--- Given information ---
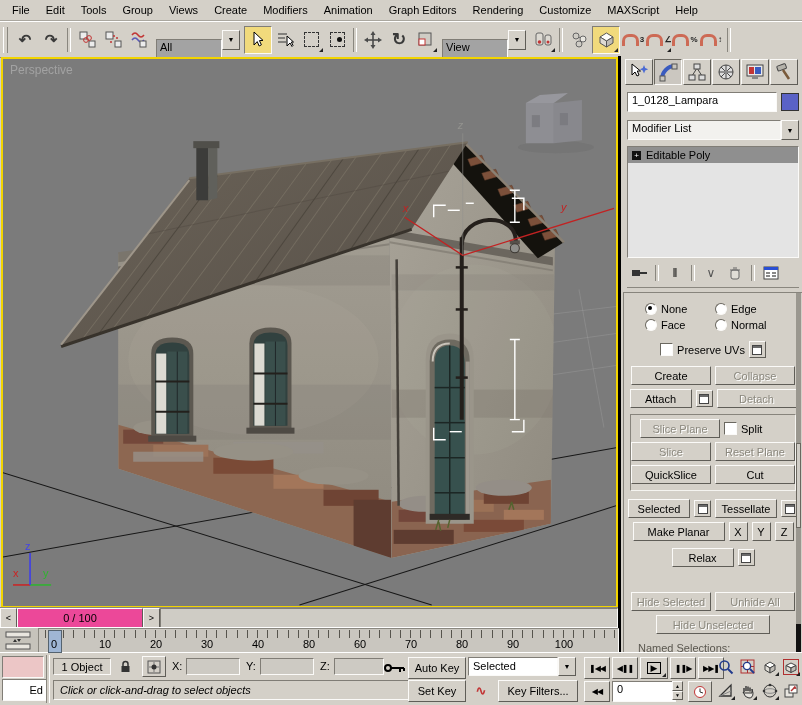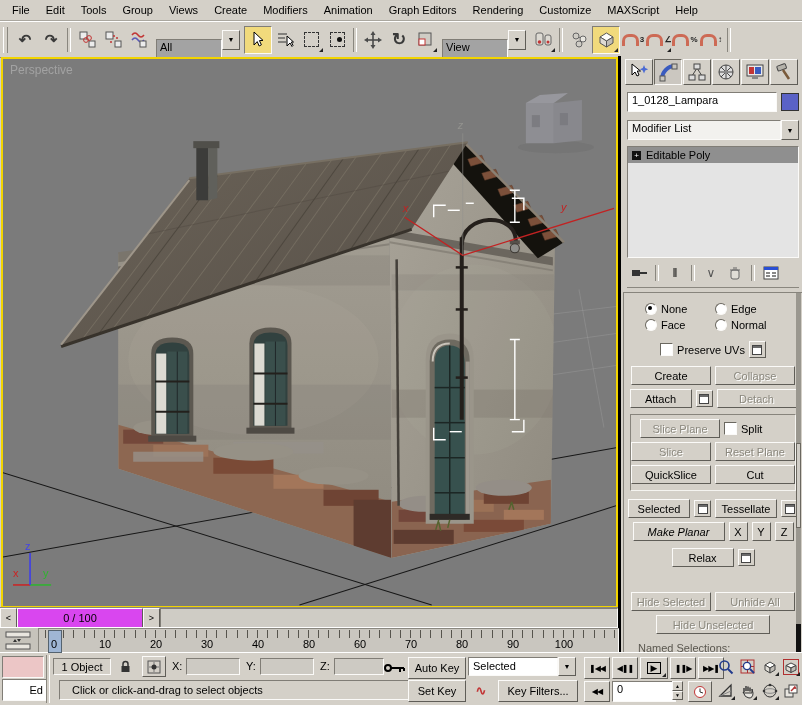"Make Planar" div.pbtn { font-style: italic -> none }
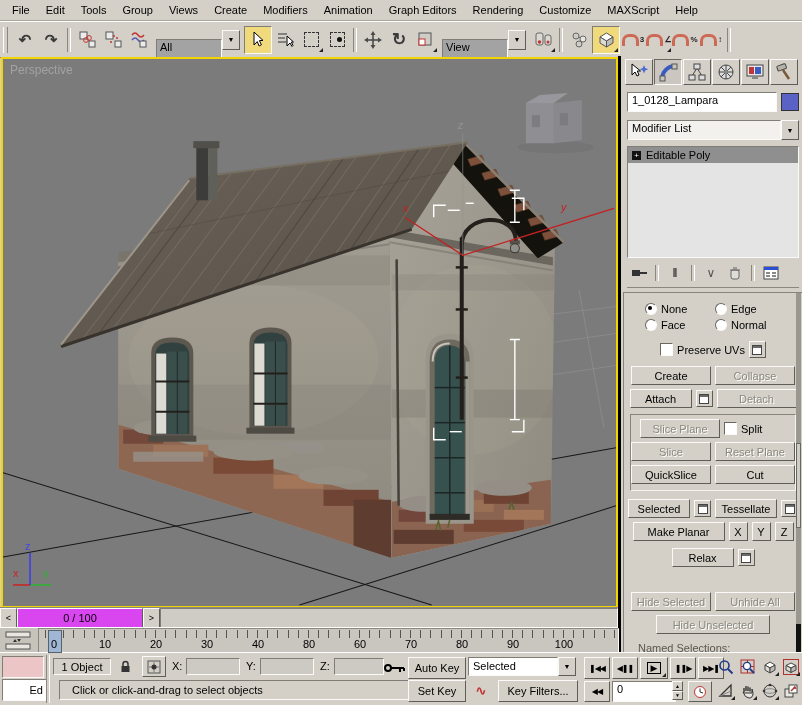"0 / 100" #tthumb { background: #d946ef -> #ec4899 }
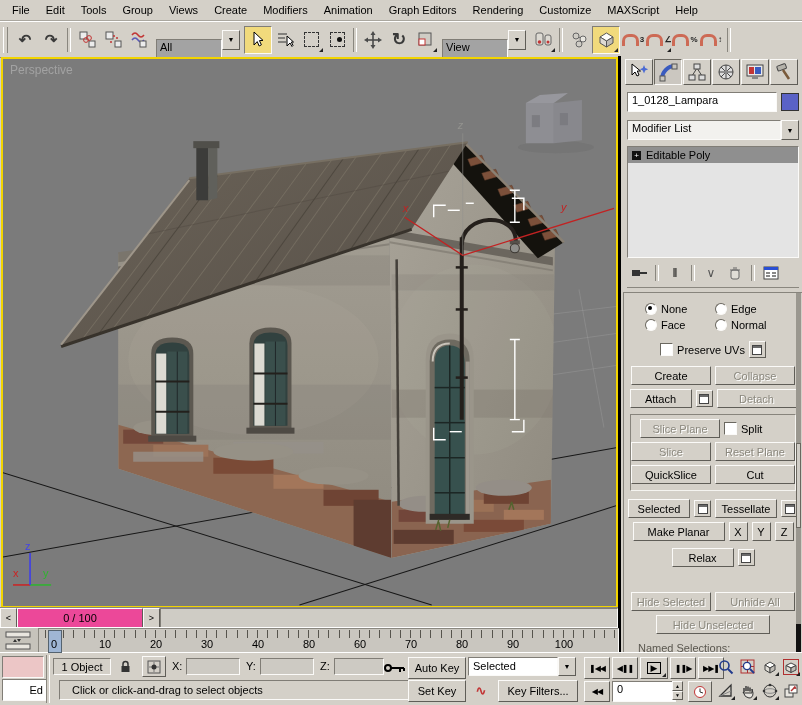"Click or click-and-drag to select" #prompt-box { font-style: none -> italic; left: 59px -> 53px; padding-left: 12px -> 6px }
---
--- Given information ---
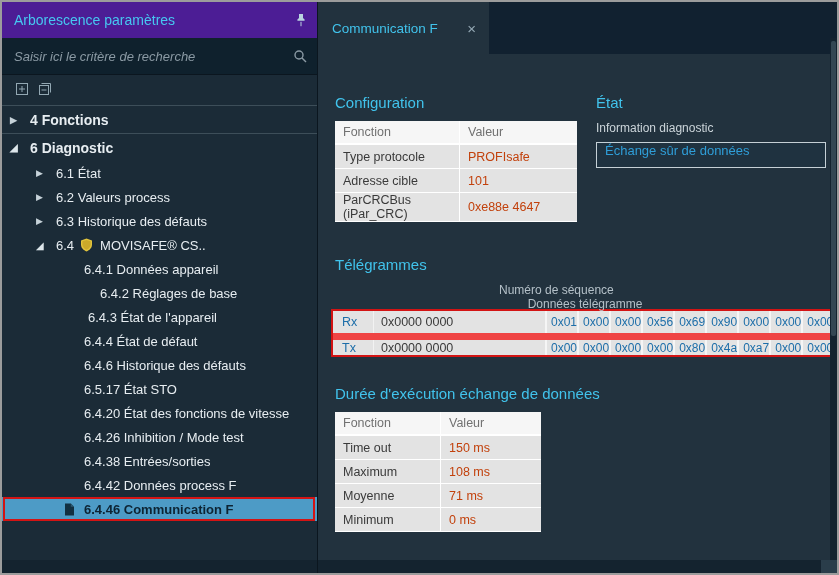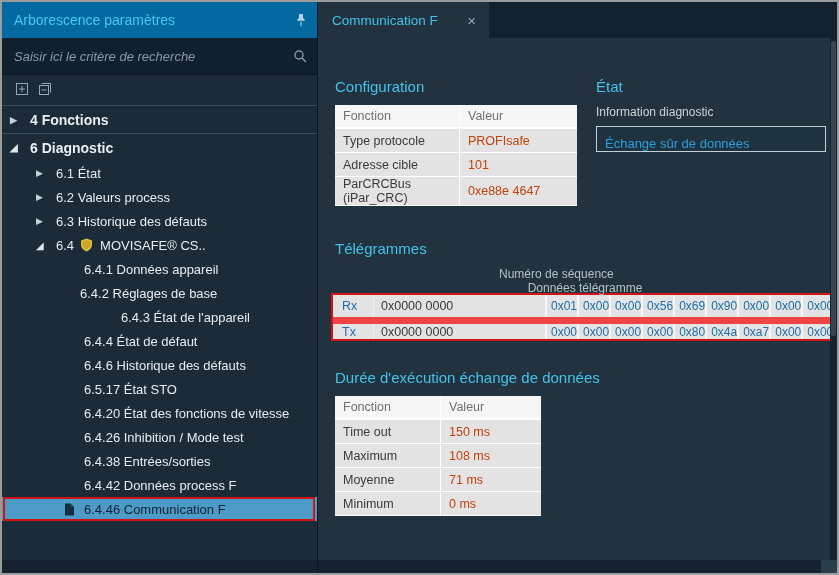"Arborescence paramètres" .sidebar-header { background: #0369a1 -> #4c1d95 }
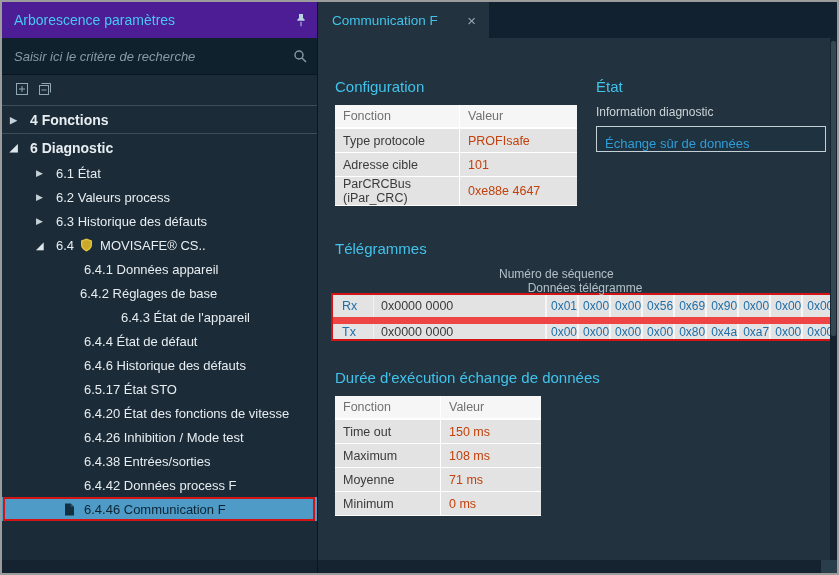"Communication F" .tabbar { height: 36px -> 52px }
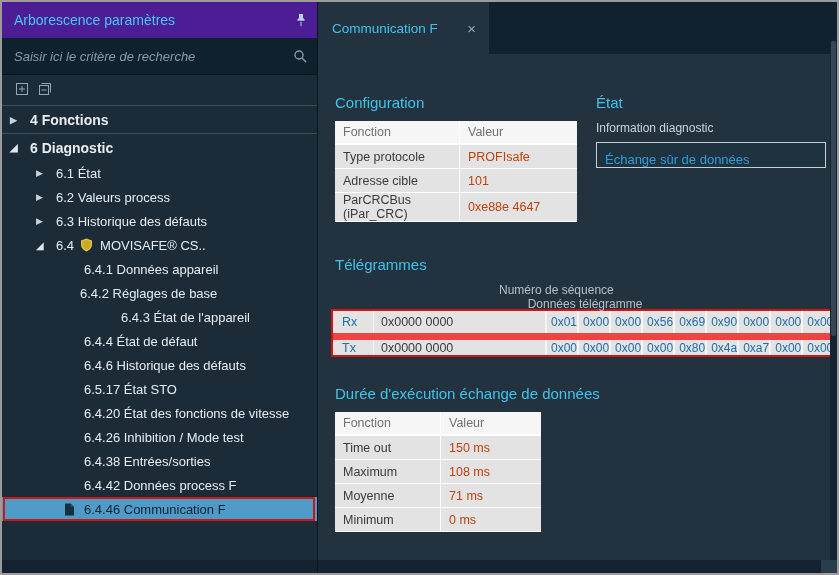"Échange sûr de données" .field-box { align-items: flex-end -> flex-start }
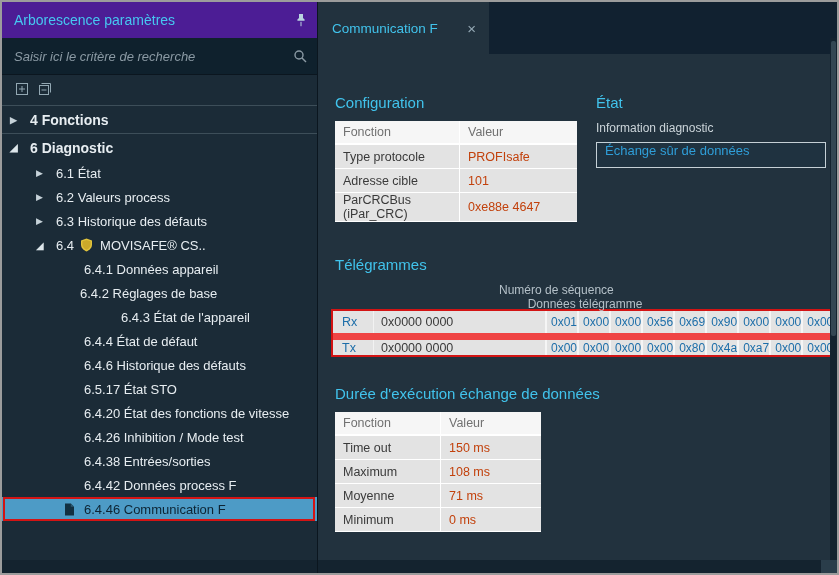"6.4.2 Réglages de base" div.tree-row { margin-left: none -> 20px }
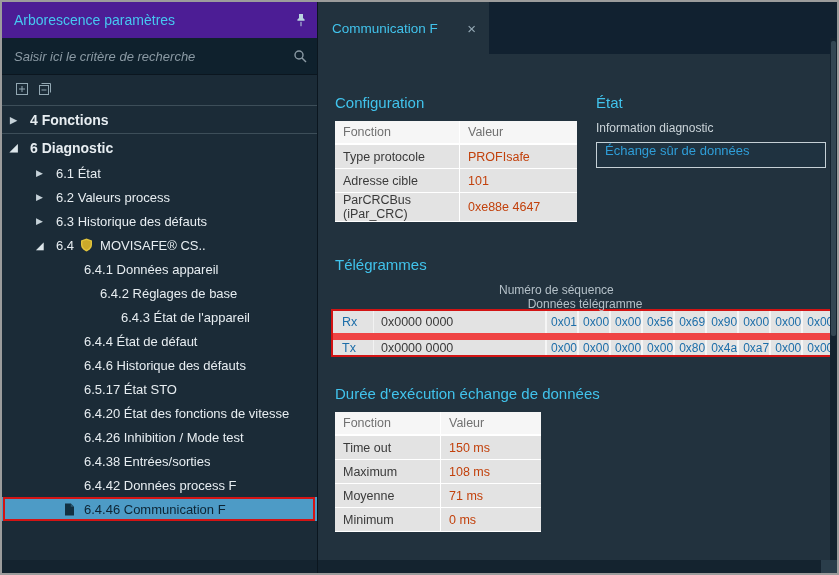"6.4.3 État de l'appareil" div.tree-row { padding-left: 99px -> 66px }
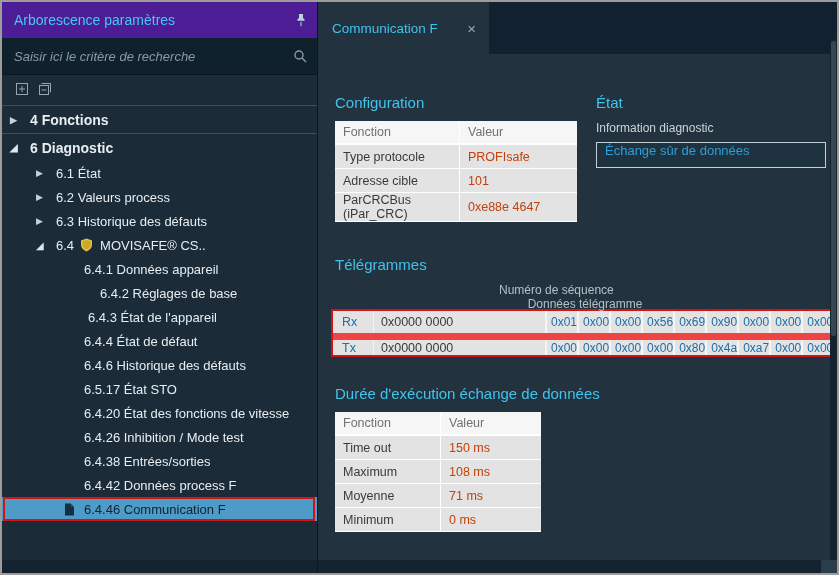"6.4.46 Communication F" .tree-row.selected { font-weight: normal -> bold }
---
Keep to the stretch from the line containing "font-style: italic ->" through the line containing "or click-and-drag to", both ends included, and copy it exactly from the listing above, minus the pictures.

Task solution -
"Make Planar" div.pbtn { font-style: italic -> none }
"0 / 100" #tthumb { background: #d946ef -> #ec4899 }
"Click or click-and-drag to select" #prompt-box { font-style: none -> italic; left: 59px -> 53px; padding-left: 12px -> 6px }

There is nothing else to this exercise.